El rey hizo un gran trono de marfil y lo recubrió de oro puro.
El trono tenía seis escalones, un estrado de oro adosado, reposabrazos a cada lado del asiento, y dos leones de pie junto a los reposabrazos.
Además, doce leones estaban allí sobre los seis escalones, uno a cada lado. Nunca se había hecho algo así para ningún reino.
Toda la vajilla para beber del rey Salomón era de oro, y todos los utensilios del palacio del Bosque del Líbano eran de oro puro. En los días de Salomón la plata no se consideraba de valor.
Porque el rey tenía barcos que iban a Tarsis con los siervos de Hiram. Una vez cada tres años llegaban los barcos de Tarsis trayendo oro, plata, marfil, monos y pavos reales.
El rey Salomón superó a todos los reyes de la tierra en riqueza y sabiduría.
Todos los reyes de la tierra buscaban ver a Salomón para escuchar la sabiduría que Dios había puesto en su corazón.
Cada uno traía su regalo: objetos de plata y oro, ropa, armas, especias, caballos y mulas, año tras año.
Salomón tenía cuatro mil establos para caballos y carros, y doce mil jinetes. Los puso en las ciudades de los carros y con el rey en Jerusalén.
Dominaba sobre todos los reyes, desde el río Éufrates hasta la tierra de los filisteos y hasta la frontera de Egipto.

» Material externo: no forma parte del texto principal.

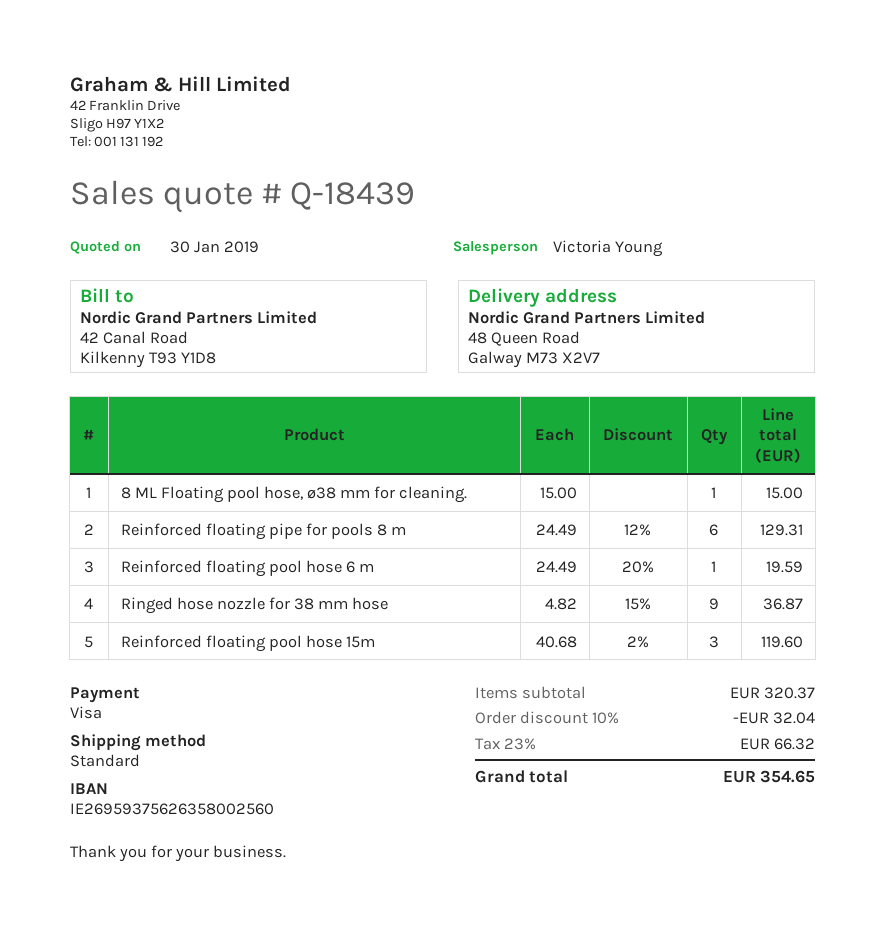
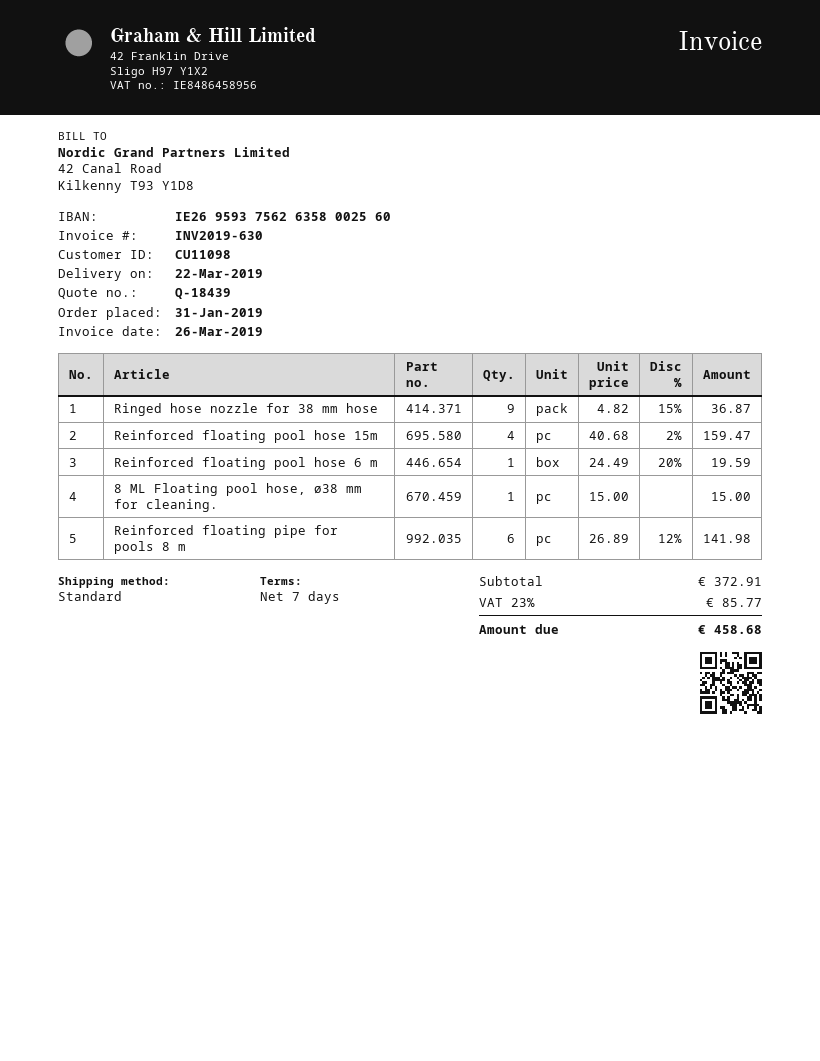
Reinforced floating pipe for pools 8 m: 6 x 24.49 - 12% = 129.31 -> 6 x 26.89 - 12% = 141.98
Reinforced floating pool hose 15m: 3 x 40.68 - 2% = 119.60 -> 4 x 40.68 - 2% = 159.47
subtotal: 320.37 -> 372.91
discount: 10% = 32.04 -> none
tax: 23% = 66.32 -> 23% = 85.77
total: 354.65 -> 458.68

El rey hizo que la plata en Jerusalén fuera tan común como las piedras, y los cedros tan abundantes como los sicómoros en la Sefela.
Los caballos de Salomón se importaban de Egipto y de todas las tierras.
Los demás hechos de Salomón, los primeros y los últimos, ¿no están escritos en las palabras del profeta Natán, en la profecía de Ahías el silonita y en las visiones del vidente Iddo acerca de Jeroboam hijo de Nebat?
Salomón reinó en Jerusalén sobre todo Israel durante cuarenta años.
Salomón murió y fue sepultado en la ciudad de su padre David. Su hijo Roboam reinó en su lugar.